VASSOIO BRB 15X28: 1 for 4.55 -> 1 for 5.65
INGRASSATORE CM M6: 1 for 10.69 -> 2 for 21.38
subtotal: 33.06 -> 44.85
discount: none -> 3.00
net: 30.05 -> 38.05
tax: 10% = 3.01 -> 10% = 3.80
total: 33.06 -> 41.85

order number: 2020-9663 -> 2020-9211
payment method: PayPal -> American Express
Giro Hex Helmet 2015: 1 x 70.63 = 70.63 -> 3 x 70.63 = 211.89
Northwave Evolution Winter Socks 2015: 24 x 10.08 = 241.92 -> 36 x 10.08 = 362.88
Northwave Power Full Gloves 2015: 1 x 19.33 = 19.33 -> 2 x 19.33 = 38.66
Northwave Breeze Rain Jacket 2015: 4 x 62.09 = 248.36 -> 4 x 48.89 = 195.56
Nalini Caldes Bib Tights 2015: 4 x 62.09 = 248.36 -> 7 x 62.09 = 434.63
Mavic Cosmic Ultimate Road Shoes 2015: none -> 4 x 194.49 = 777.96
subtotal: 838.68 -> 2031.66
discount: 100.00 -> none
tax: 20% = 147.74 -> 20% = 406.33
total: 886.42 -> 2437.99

^^^^^^^^

* _What is required_
Copy out every line from the material above in which the word "subtotal" appears.

* _Solution below_
subtotal: 33.06 -> 44.85
subtotal: 838.68 -> 2031.66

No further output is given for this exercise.